The novel Ég um mig frá mér til mín, translated by Benedikt Grabinski.
Includes an afterword by Pétur Gunnarsson, entitled Das Buch mit dem langen Titel.
About the book:
Reykjavík Mitte der 1960er jahre. Der junge Andri kommt von einem Aufenthalt auf dem Land in die Stadt zurück und muß sich neu einleben; Mutter und Schwester sind in einen modernen Wohnblock gezogen, er geht in eine andere Schule und findet sich in einem unbekannt Umfeld wieder. Und dazu beginnt auch noch seine Pubertät, er leidet unter Erröten, bekommt Pickel, und sein Interesse am anderen Geschlecht nimmt ungehnte Ausmaße an. Wilde Jahre zwischen Zigaretten- und Alkoholunst, Schule und Straße, Stadt und Land - zum Soundtrack der Beatles.
From the book:
In den Pausen liefen sie zum Lebensmittelladen Kostakjör und stopften Vínarbrauð und Milch in sich hinein. Das »Kümmer dich selbst um dein Zeug«-Modell war gerade dabei sich durchzusetzen: Bezahlen an der Kasse. Die Atmosphäre erinnerte an Westernkneipen, jeden Augenblick mußte man damit rechnen, daß irgend jemand einen Revolver hervorzöge und ein Schußwechsel begänne. Alle waren schon darauf vorbereitet, abzudrücken oder sich flach auf den Boden zu schmeißen.
Neben dem Kostakjör war ein Eisladen. Das Mädchen, das bediente, schloß sich zu den Schulpausen immer ein. Wenn sich ein gewöhnlicher Kunde näherte, war sie genötigt zu öffnen, und schon zwängte sich der Mob hinein. Alles wie gehabt: Sie nahmen Úlfur und steckten ihn durch die Luke. Úlfur war so herausragend, daß es absolut ideal war, ihn zum Spieball all ihrer Albernheiten zu machen. Das Mädchen hatte schon längst aufgegeben und rief nun die Polizei. Der Form halber versuchten sie und Úlfur zu entkommen, sahen sich aber einer Übermacht gegenüber. »Diese Eisdiele ist zu klein für euch alle.«
Mitten hinein platzte Vilhjálmur von Skálholt, die Fleischwerdung des isländischen Dichtersäufers. Es war, als wären alle erleichtert, nun jemanden zu haben, der es wagte, Grenzen zu überschreiten und das Leben beim Namen zu nennen.
»Oh, ihr Jugendscharen!« rief er mit einer dramatischen Handbewegung und bestellte Eis für die Gruppe.
Als das Mädchen nicht darauf einging, schaufelte er Geldscheine aus seinen Taschen, mehrere Handvoll, und lud sie auf die Theke.
»Welche Soße?« fragte das Mädchen skeptisch.
»Preiselbeere.«
»Gibt's nicht.«
»Wacholder.«
»Leider. Wir haben nur Erdbeere, Schokolade und Ananas mit Schuß.«
»Was für ein Schuß?« fragte der Dichter neugierig.
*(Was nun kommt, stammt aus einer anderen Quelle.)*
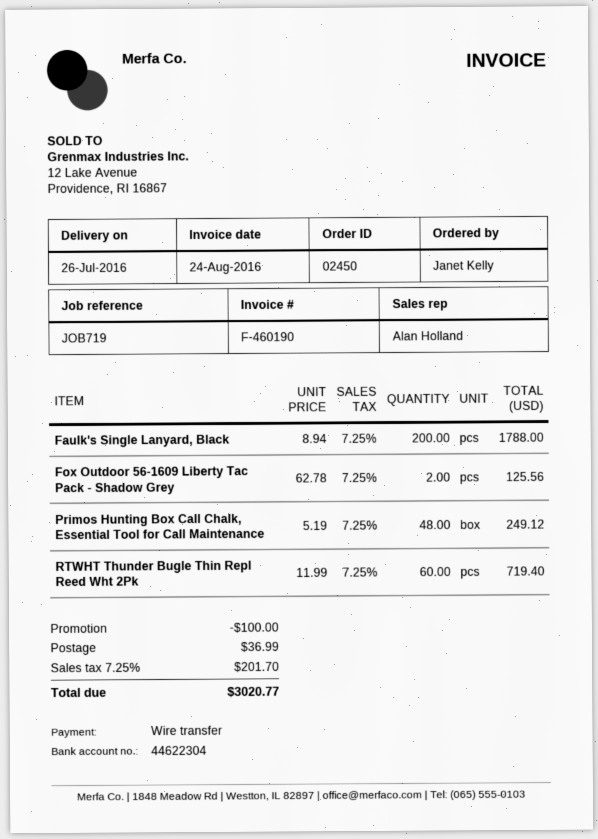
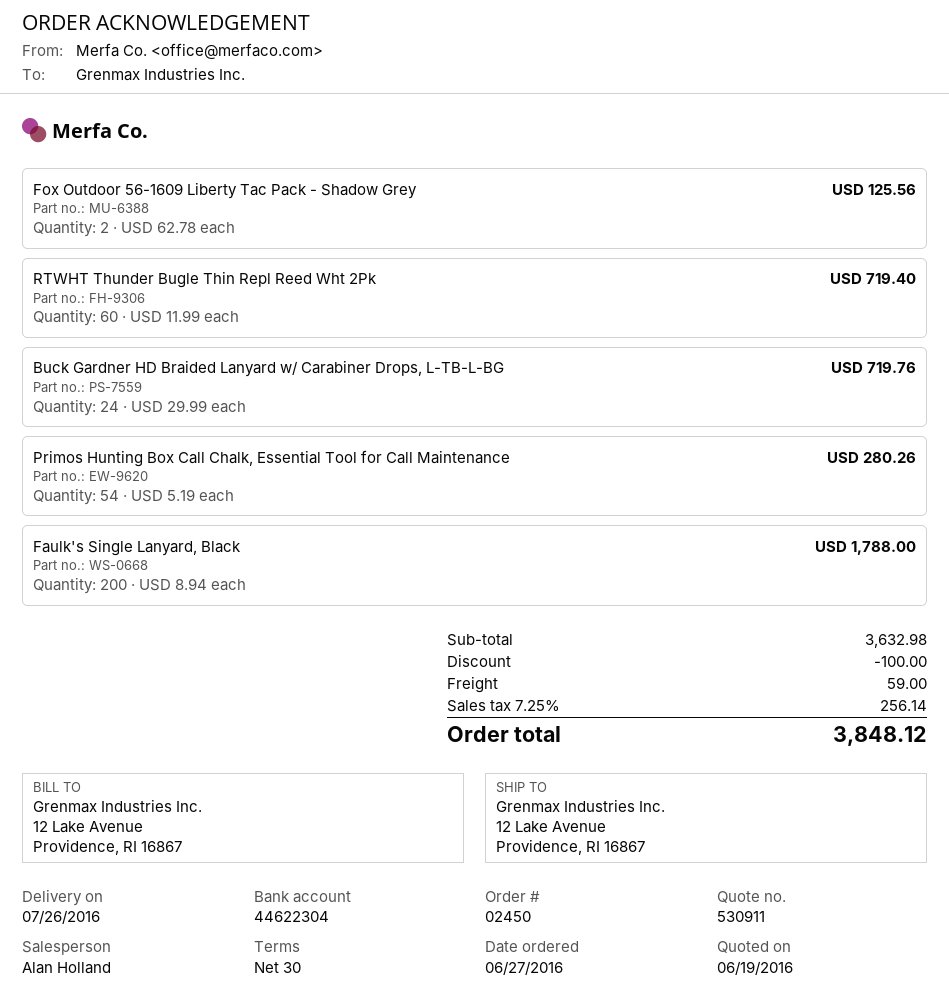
Primos Hunting Box Call Chalk, Essential Tool for Call Maintenance: 48 x 5.19 = 249.12 -> 54 x 5.19 = 280.26
Buck Gardner HD Braided Lanyard w/ Carabiner Drops, L-TB-L-BG: none -> 24 x 29.99 = 719.76
shipping: 36.99 -> 59.00
tax: 7.25% = 201.70 -> 7.25% = 256.14
total: 3020.77 -> 3848.12

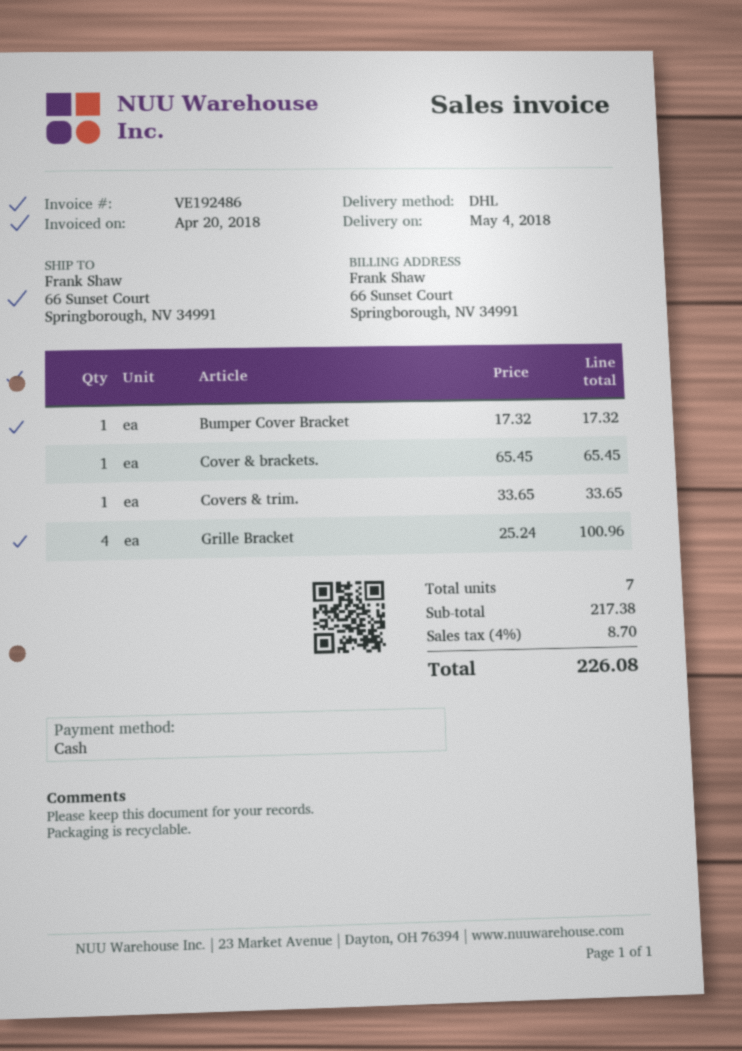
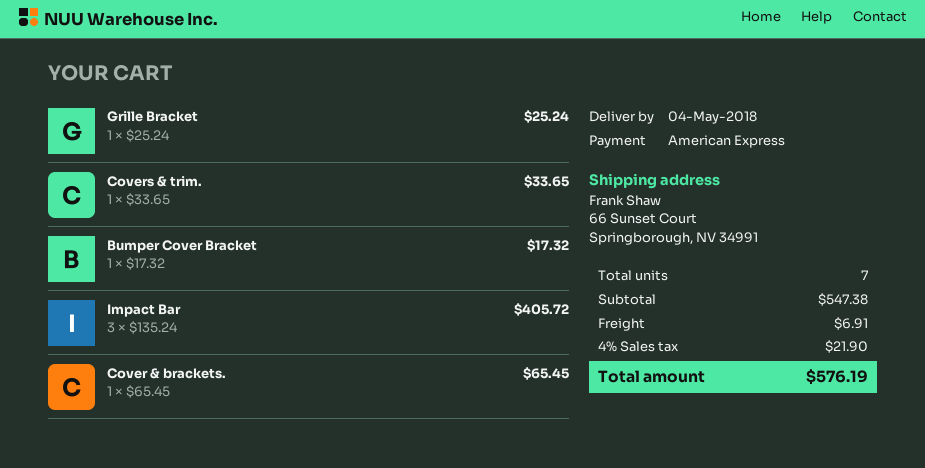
payment method: cash -> American Express
Grille Bracket: 4 x 25.24 = 100.96 -> 1 x 25.24 = 25.24
Impact Bar: none -> 3 x 135.24 = 405.72
subtotal: 217.38 -> 547.38
shipping: none -> 6.91
tax: 4% = 8.70 -> 4% = 21.90
total: 226.08 -> 576.19

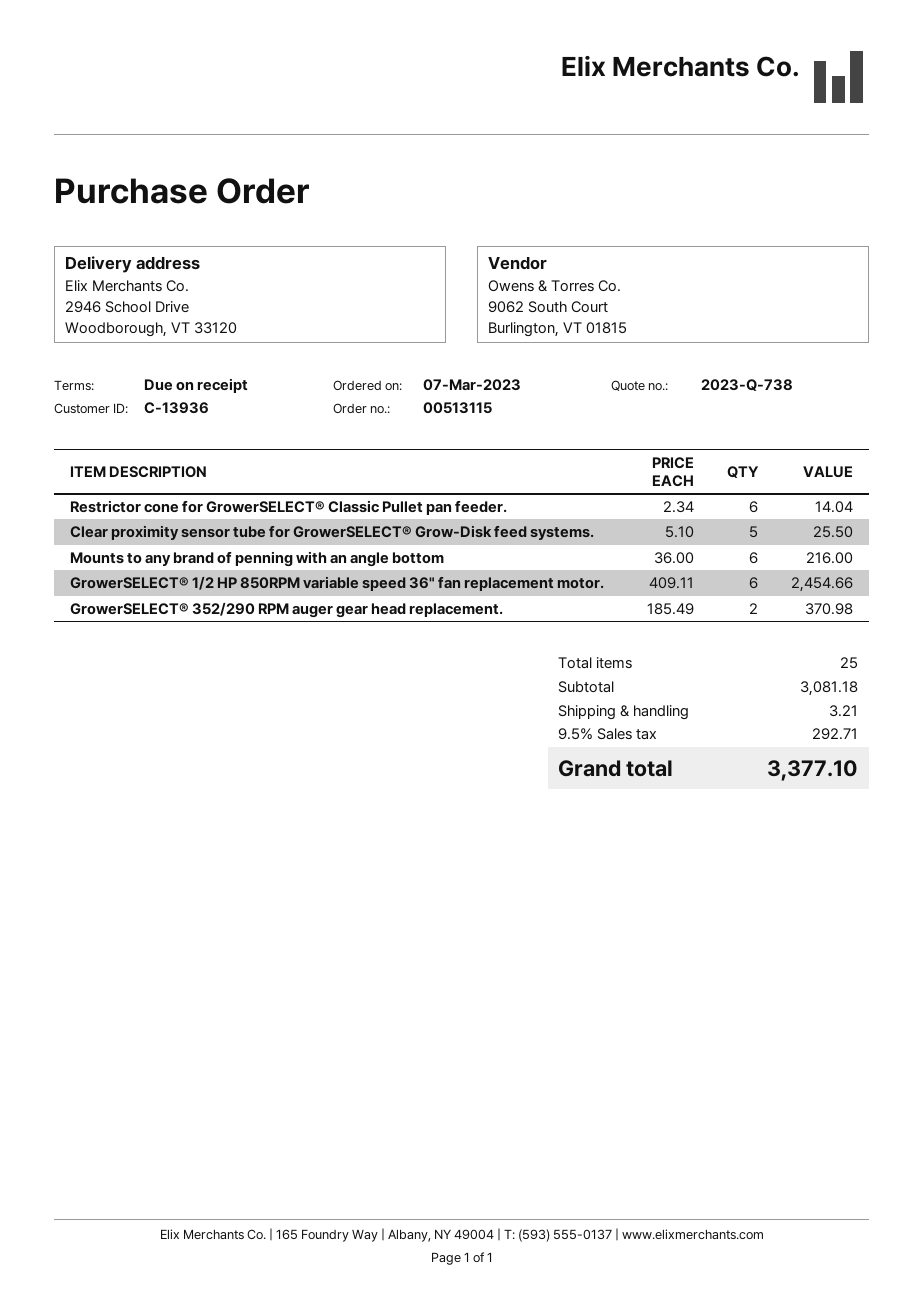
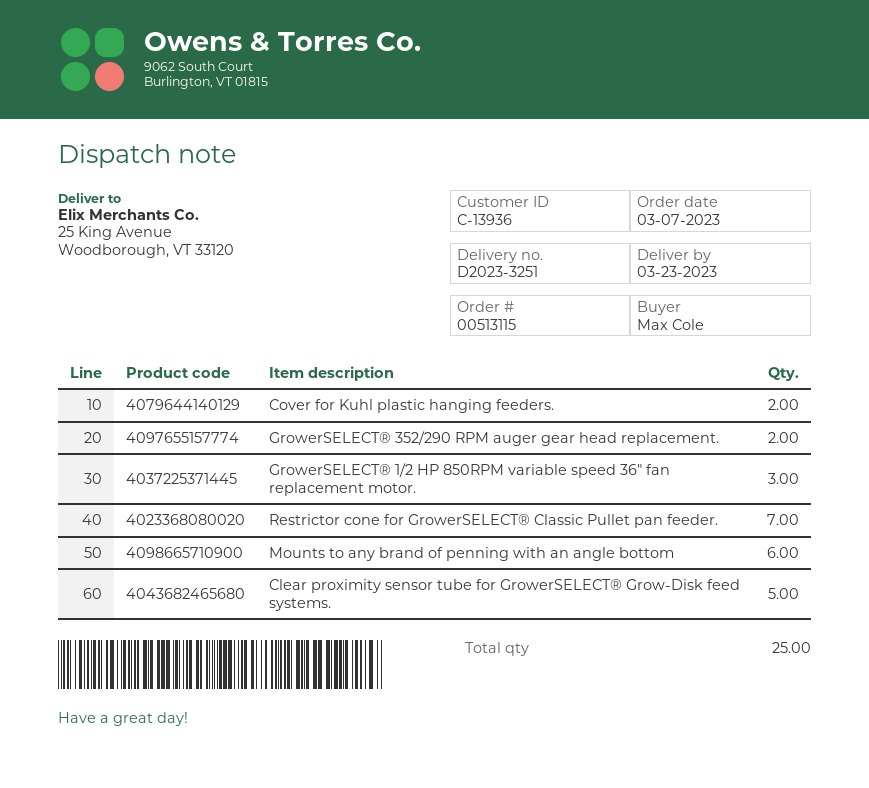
ship to: 2946 School Drive, Woodborough, VT 33120 -> 25 King Avenue, Woodborough, VT 33120
Restrictor cone for GrowerSELECT® Classic Pullet pan feeder.: 6 -> 7
GrowerSELECT® 1/2 HP 850RPM variable speed 36" fan replacement motor.: 6 -> 3
Cover for Kuhl plastic hanging feeders.: none -> 2

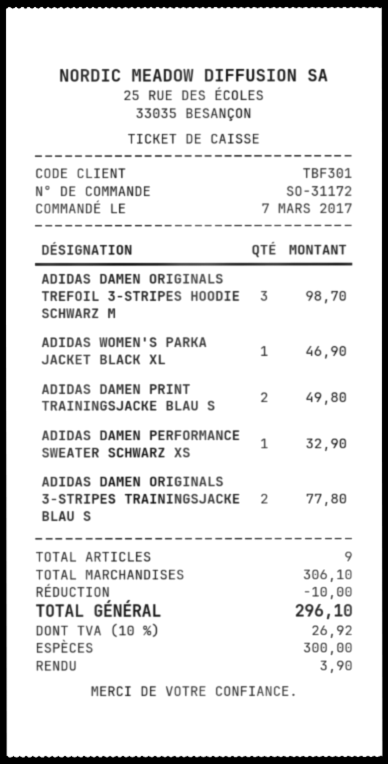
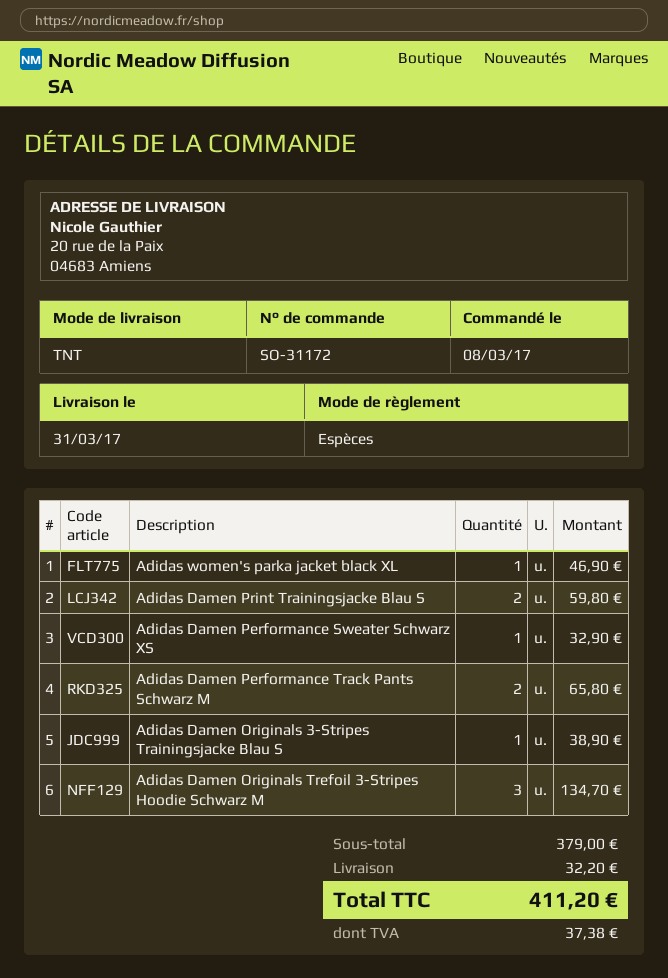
order date: 2017-03-07 -> 2017-03-08
ADIDAS DAMEN ORIGINALS TREFOIL 3-STRIPES HOODIE SCHWARZ M: 3 for 98.70 -> 3 for 134.70
ADIDAS DAMEN PRINT TRAININGSJACKE BLAU S: 2 for 49.80 -> 2 for 59.80
ADIDAS DAMEN ORIGINALS 3-STRIPES TRAININGSJACKE BLAU S: 2 for 77.80 -> 1 for 38.90
Adidas Damen Performance Track Pants Schwarz M: none -> 2 for 65.80
subtotal: 306.10 -> 379.00
discount: 10.00 -> none
shipping: none -> 32.20
tax: 26.92 -> 37.38
total: 296.10 -> 411.20

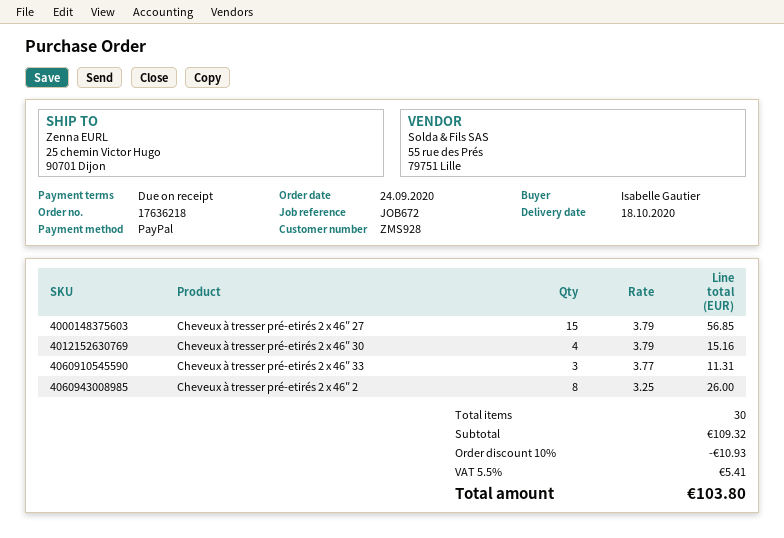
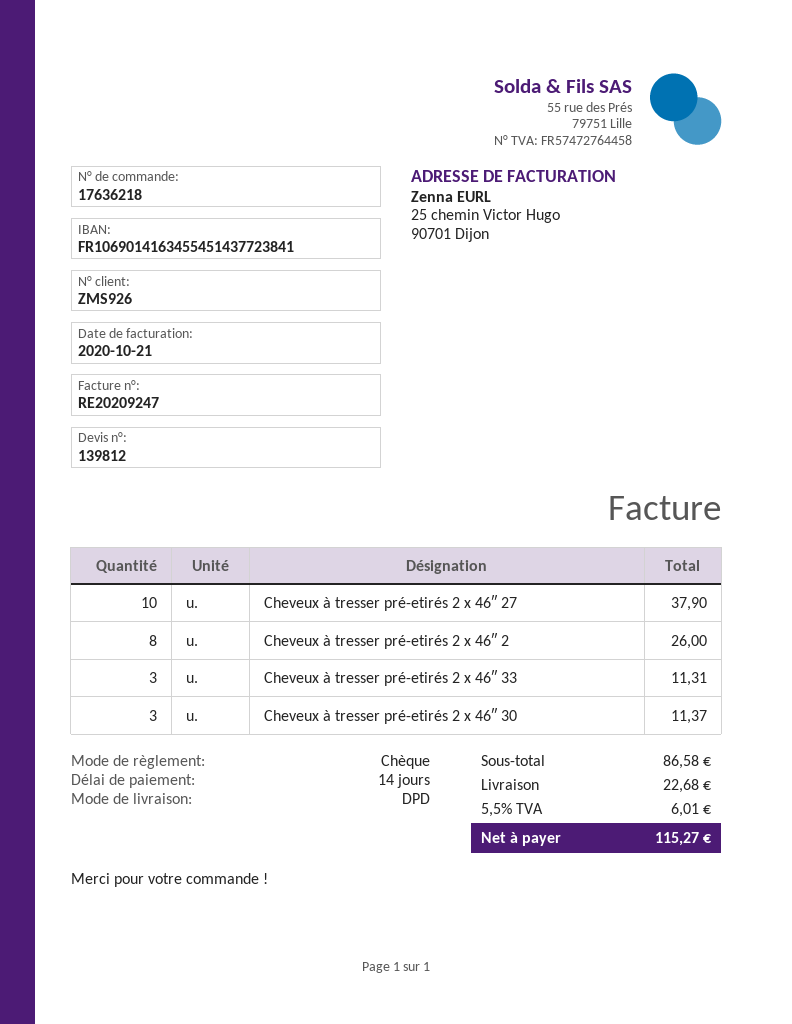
payment terms: on receipt -> 14 days
customer number: ZMS928 -> ZMS926
payment method: PayPal -> cheque
Cheveux à tresser pré-etirés 2 x 46″ 27: 15 for 56.85 -> 10 for 37.90
Cheveux à tresser pré-etirés 2 x 46″ 30: 4 for 15.16 -> 3 for 11.37
subtotal: 109.32 -> 86.58
discount: 10% = 10.93 -> none
shipping: none -> 22.68
tax: 5.5% = 5.41 -> 5.5% = 6.01
total: 103.80 -> 115.27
In diesem Augenblick erschien die Polizei und interessierte sich mehr für den Dichter als für den Mob. Seit wann haben isländische Dichter die Taschen voller Geld?
»Islands erwachsene Söhne!« rief Vilhjálmur und versuchte die Polizisten in die Eisgruppe einzugliedern.
die Polizei hatte sich schon mit ihm auf den Weg gegmacht, als jemand darauf hinwies, daß er jüngst einen Kunstpreis erhalten habe, ob er für sein Geld kein Eis kaufen dürfe, sind wir vielleicht in der Sowjetunion?
Der Dichter bestand darauf, daß auch die Polizei Eis bekäme, und fragte voller Eifer: »Welcher Geschmack? Mit Waffel?«
»Mit Waffe«, sagte einer.
»Und Schuß«, fügte ein anderer hinzu, und die Polizei begann die Eisdiele zu räumen. Der Dichter und die Eisprinzessin blieben allein zurück und versuchten vereint auf den Geschmack zu kommen.